- Born: April 23, 1938
- Died: April 8, 1985 (aged 46) Maryland
- Education: Harvard Medical School
- Known for: Biology of reproduction
- Awards: Newcomb Cleveland Prize (1969)
- Scientific career
- Fields: Physiology, endocrinology
- Institutions: University of Maryland

= Cornelia Channing =

American professor of physiology

Cornelia "Nina" Channing (1938–1985) was an American professor of physiology at the University of Maryland School of Medicine. Her research focused on endocrinology and fertility; along with longtime collaborators Neena Schwartz and Darrell Ward, she was involved in the discovery of hormones involved in regulating the female reproductive cycle. She died of breast cancer in 1985.
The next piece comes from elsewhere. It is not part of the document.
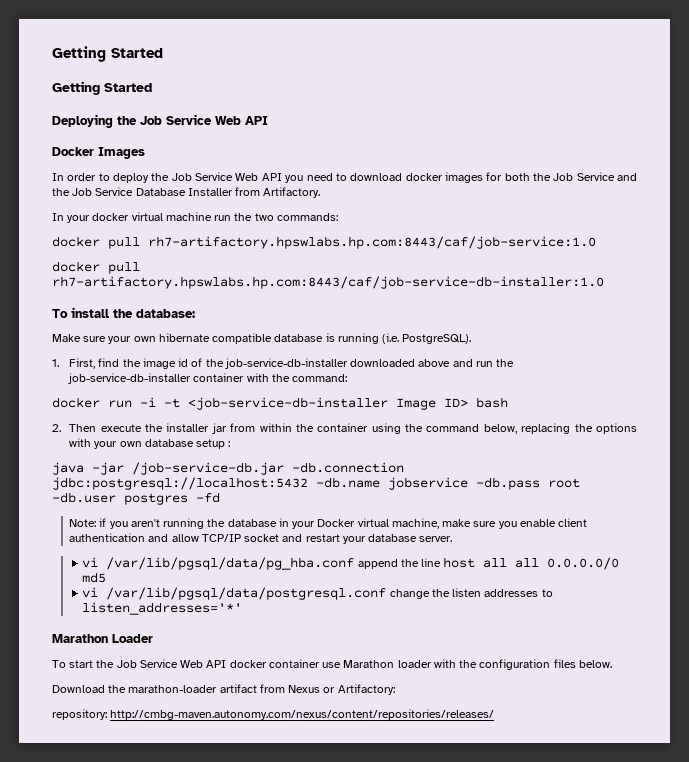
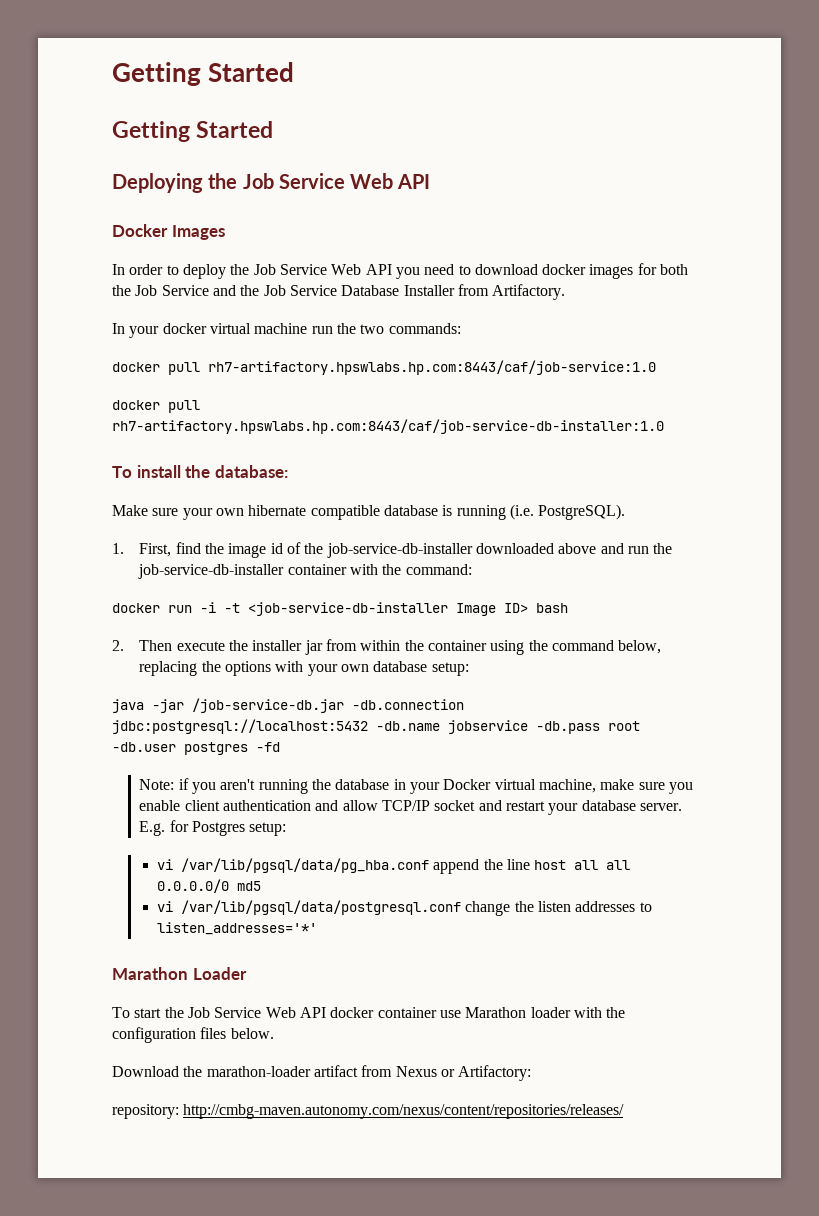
- 2. Then execute the installer jar from within the container using the command below, replacing the options with your own database setup :
+ 2. Then execute the installer jar from within the container using the command below, replacing the options with your own database setup:
+ E.g. for Postgres setup:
==Early life and education==
Channing was born in Boston, Massachusetts in 1938. She received her bachelor's degree from Hood College in 1961 and her PhD in biochemistry from Harvard Medical School in 1965, advised by Claude Villee. She worked as a postdoctoral fellow in Cambridge.

==Academic career==
Channing returned to the US to serve as an instructor and later an assistant professor at the University of Pittsburgh, where she spent seven years in total. In 1973 she moved to the University of Maryland as an associate professor and was promoted to full professor in 1976. Channing served on the board of directors of the Society for the Study of Reproduction in 1978-80 and was the recipient of its first Research Award in 1978. Channing was a close collaborator of endocrinologist Neena Schwartz, whose work on their shared research interests continued after Channing's death; along with other researchers including Darrell Ward, they identified the peptide hormone inhibin and worked out molecular mechanisms of hormonal signaling in the female reproductive cycle. Channing's interest in the biology of reproduction was motivated in part by an interest in contraceptive research.